* _Dataset records_
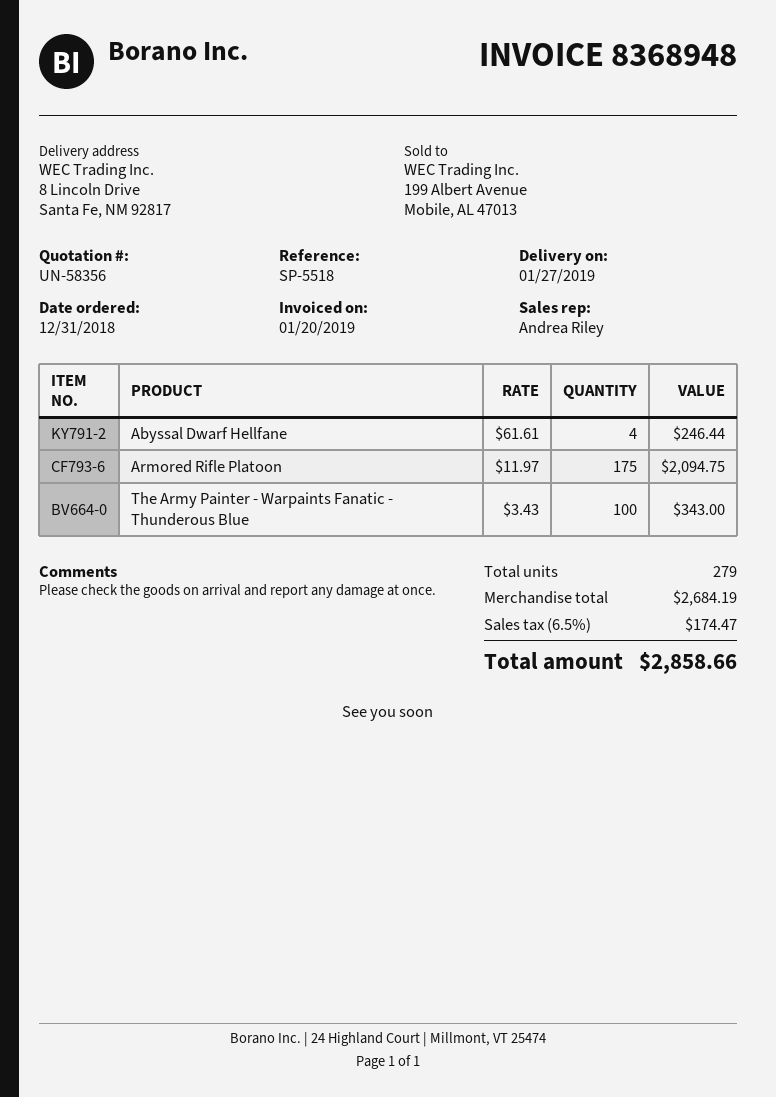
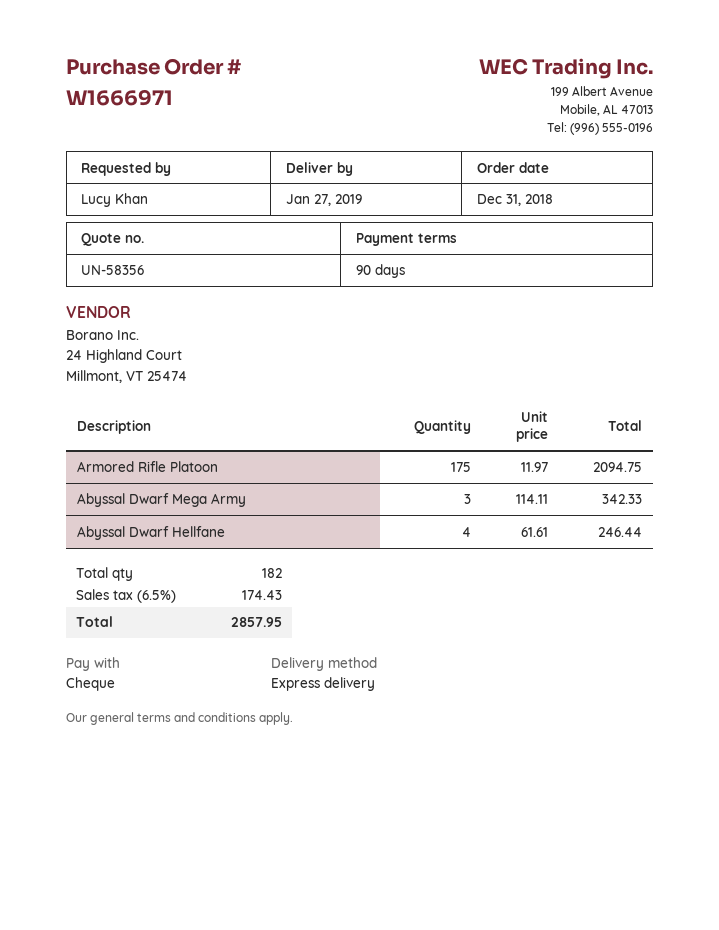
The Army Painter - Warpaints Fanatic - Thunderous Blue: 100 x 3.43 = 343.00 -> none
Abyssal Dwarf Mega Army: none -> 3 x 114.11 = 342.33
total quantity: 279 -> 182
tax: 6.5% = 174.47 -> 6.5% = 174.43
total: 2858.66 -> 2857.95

* _Problem requirements_
Output each line of the listing in which the string "none" is found.

* _Exercise answer_
The Army Painter - Warpaints Fanatic - Thunderous Blue: 100 x 3.43 = 343.00 -> none
Abyssal Dwarf Mega Army: none -> 3 x 114.11 = 342.33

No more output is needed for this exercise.